Я схватил её, держал её, и жажда моя росла — не только кровь её звала меня, но её тело, её душа. Она была красива, как добыча, что манит зверя, её кожа пахла травами, её глаза горели огнём, что я хотел сломать. Я пил её, зубы мои рвали шею, кровь текла, горячая, горькая от трав, но сладкая, как её суть. Я брал её — её память о деревне, её страх передо мной, её волю, что гнала меня когда-то. Но жажда моя была глубже — животное желание её тела, её души, что пылала подо мной, толкнуло меня дальше. Смерть была слишком проста для неё.
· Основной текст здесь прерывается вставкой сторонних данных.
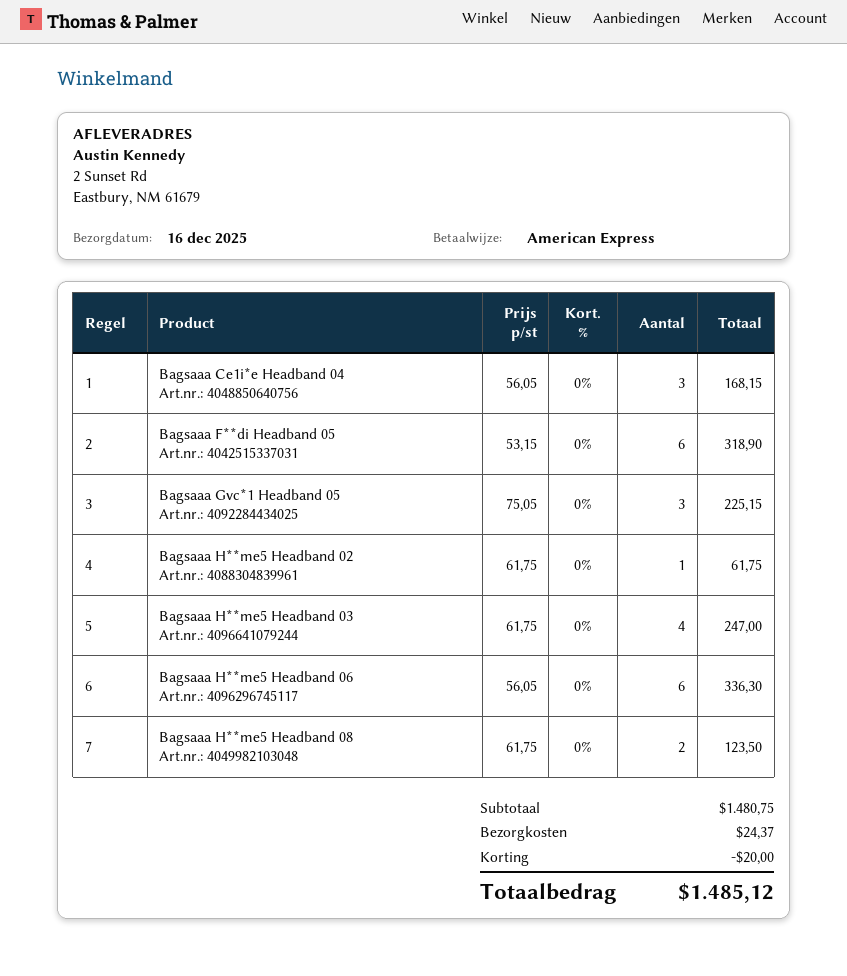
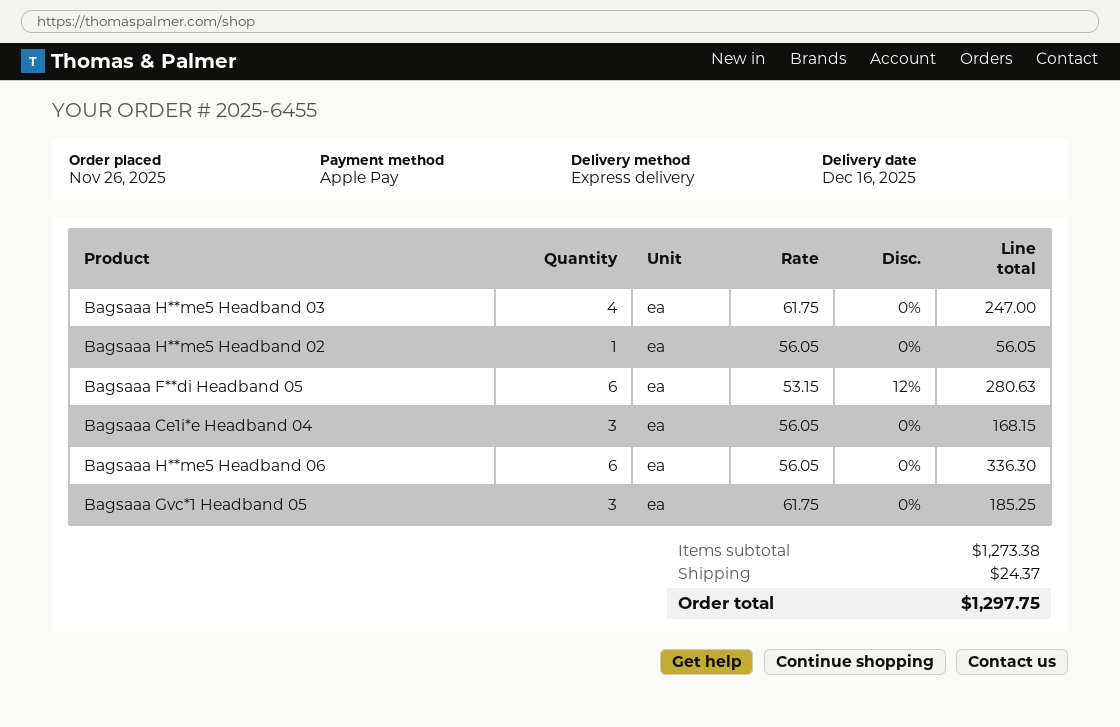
payment method: American Express -> Apple Pay
Bagsaaa F**di Headband 05: 6 x 53.15 = 318.90 -> 6 x 53.15 - 12% = 280.63
Bagsaaa Gvc*1 Headband 05: 3 x 75.05 = 225.15 -> 3 x 61.75 = 185.25
Bagsaaa H**me5 Headband 02: 1 x 61.75 = 61.75 -> 1 x 56.05 = 56.05
Bagsaaa H**me5 Headband 08: 2 x 61.75 = 123.50 -> none
subtotal: 1480.75 -> 1273.38
discount: 20.00 -> none
total: 1485.12 -> 1297.75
Я влил свою кровь в неё — каплю, чёрную, как смола, что текла в моих венах. Она билась, кричала, но слабость гасила её, глаза её закрывались, и она не знала — тьма уже жила в ней. Я отпустил её, она упала, кость выпала, травы гасли, кровь её текла в траву. Я стоял над ней, глаза мои горели, тень моя была буря.
— Ты станешь мной, Лада, — шепнул я, голос мой был громом. — Но не узнаешь этого ещё.
Она лежала, живая, но сломанная, не чуяла, что тьма растёт в ней, как росла во мне у алтаря. Её красота была моей — её тело, её душа, её вечность. Я сломал её не смертью, а чем-то большим — она станет вампиром, как я, но позже, когда тьма пробудится в ней. Я смеялся — тихо, холодно, — глядя на неё и на её желанное тело, седую, но всё ещё прекрасную, с глазами, что гасли. Месть моя была полной, и я знал: она узнает, но поздно.
Деревня падала. Мужики кричали, топоры ломались под моими тенями, я пил их, брал их силу, их гнев. Бабы бежали, но шепот мой догонял их, тени рвали их, и я пил их страх, их слёзы. Я ломал их, как они ломали меня когда-то, и кровь их текла во мне, память их жила во мне. Лада была их надеждой, и я сломал её — не убил, а дал ей мою тьму.
Я ушёл, тень моя рвалась к лесу, кровь их текла во мне, красота и воспоминания Лады горели во мне. Деревня кричала за мной, огонь их гас под моими тенями, но я знал: это не всё. Первая деревня, что жгла меня, ждала меня — их дети выросли, их избы стояли крепкие, и я шёл к ним. Лада станет моей тенью, но не сейчас. Даромир ждал меня, его зов гудел в ночи, но я шёл своим путём — к первой деревне, где души их станут моими их кровь станет моей. Месть моя началась здесь, и ничто меня теперь не остановит.